HOW TO COMPLETE THIS TASK — Output the full listing below exactly as it reads, and skip anything that is a picture.

THE INPUT —
*** Block opens ***
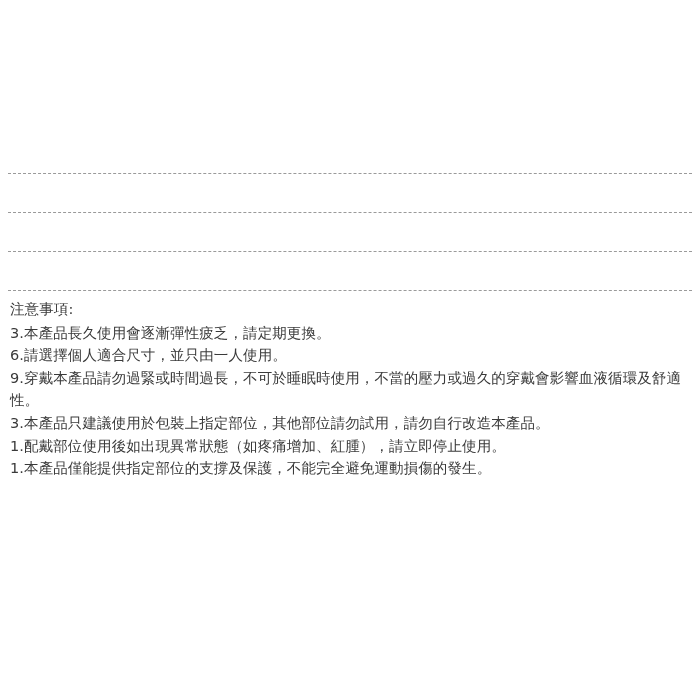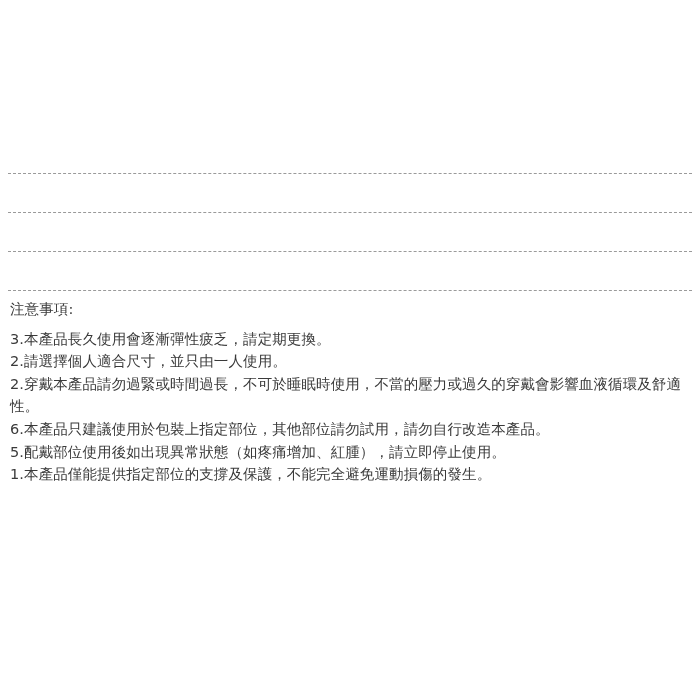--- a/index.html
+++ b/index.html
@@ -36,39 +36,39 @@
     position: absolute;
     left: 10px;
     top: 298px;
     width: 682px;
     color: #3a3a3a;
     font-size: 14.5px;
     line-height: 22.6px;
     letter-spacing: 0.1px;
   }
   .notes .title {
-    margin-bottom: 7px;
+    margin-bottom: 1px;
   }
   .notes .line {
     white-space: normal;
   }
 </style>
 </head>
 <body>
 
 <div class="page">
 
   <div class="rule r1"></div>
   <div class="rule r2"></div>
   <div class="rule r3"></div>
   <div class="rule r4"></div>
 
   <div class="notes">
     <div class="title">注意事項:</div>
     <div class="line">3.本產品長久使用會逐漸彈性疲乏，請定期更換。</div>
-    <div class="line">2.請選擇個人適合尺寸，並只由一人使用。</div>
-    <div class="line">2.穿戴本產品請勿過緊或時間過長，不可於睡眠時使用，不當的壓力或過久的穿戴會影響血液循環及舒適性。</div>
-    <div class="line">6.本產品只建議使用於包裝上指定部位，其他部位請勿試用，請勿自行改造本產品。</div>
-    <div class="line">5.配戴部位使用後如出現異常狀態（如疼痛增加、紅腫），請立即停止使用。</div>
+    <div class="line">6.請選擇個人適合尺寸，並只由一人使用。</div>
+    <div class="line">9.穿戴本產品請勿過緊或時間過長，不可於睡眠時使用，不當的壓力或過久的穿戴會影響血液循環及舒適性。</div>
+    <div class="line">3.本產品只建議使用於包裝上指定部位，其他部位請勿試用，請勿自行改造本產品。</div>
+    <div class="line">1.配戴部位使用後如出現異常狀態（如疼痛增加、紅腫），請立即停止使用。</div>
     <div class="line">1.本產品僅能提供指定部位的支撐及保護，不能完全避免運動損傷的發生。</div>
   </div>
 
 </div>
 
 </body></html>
*** Block closes ***
COMPLETED EXERCISE —
--- a/index.html
+++ b/index.html
@@ -36,39 +36,39 @@
     position: absolute;
     left: 10px;
     top: 298px;
     width: 682px;
     color: #3a3a3a;
     font-size: 14.5px;
     line-height: 22.6px;
     letter-spacing: 0.1px;
   }
   .notes .title {
-    margin-bottom: 7px;
+    margin-bottom: 1px;
   }
   .notes .line {
     white-space: normal;
   }
 </style>
 </head>
 <body>
 
 <div class="page">
 
   <div class="rule r1"></div>
   <div class="rule r2"></div>
   <div class="rule r3"></div>
   <div class="rule r4"></div>
 
   <div class="notes">
     <div class="title">注意事項:</div>
     <div class="line">3.本產品長久使用會逐漸彈性疲乏，請定期更換。</div>
-    <div class="line">2.請選擇個人適合尺寸，並只由一人使用。</div>
-    <div class="line">2.穿戴本產品請勿過緊或時間過長，不可於睡眠時使用，不當的壓力或過久的穿戴會影響血液循環及舒適性。</div>
-    <div class="line">6.本產品只建議使用於包裝上指定部位，其他部位請勿試用，請勿自行改造本產品。</div>
-    <div class="line">5.配戴部位使用後如出現異常狀態（如疼痛增加、紅腫），請立即停止使用。</div>
+    <div class="line">6.請選擇個人適合尺寸，並只由一人使用。</div>
+    <div class="line">9.穿戴本產品請勿過緊或時間過長，不可於睡眠時使用，不當的壓力或過久的穿戴會影響血液循環及舒適性。</div>
+    <div class="line">3.本產品只建議使用於包裝上指定部位，其他部位請勿試用，請勿自行改造本產品。</div>
+    <div class="line">1.配戴部位使用後如出現異常狀態（如疼痛增加、紅腫），請立即停止使用。</div>
     <div class="line">1.本產品僅能提供指定部位的支撐及保護，不能完全避免運動損傷的發生。</div>
   </div>
 
 </div>
 
 </body></html>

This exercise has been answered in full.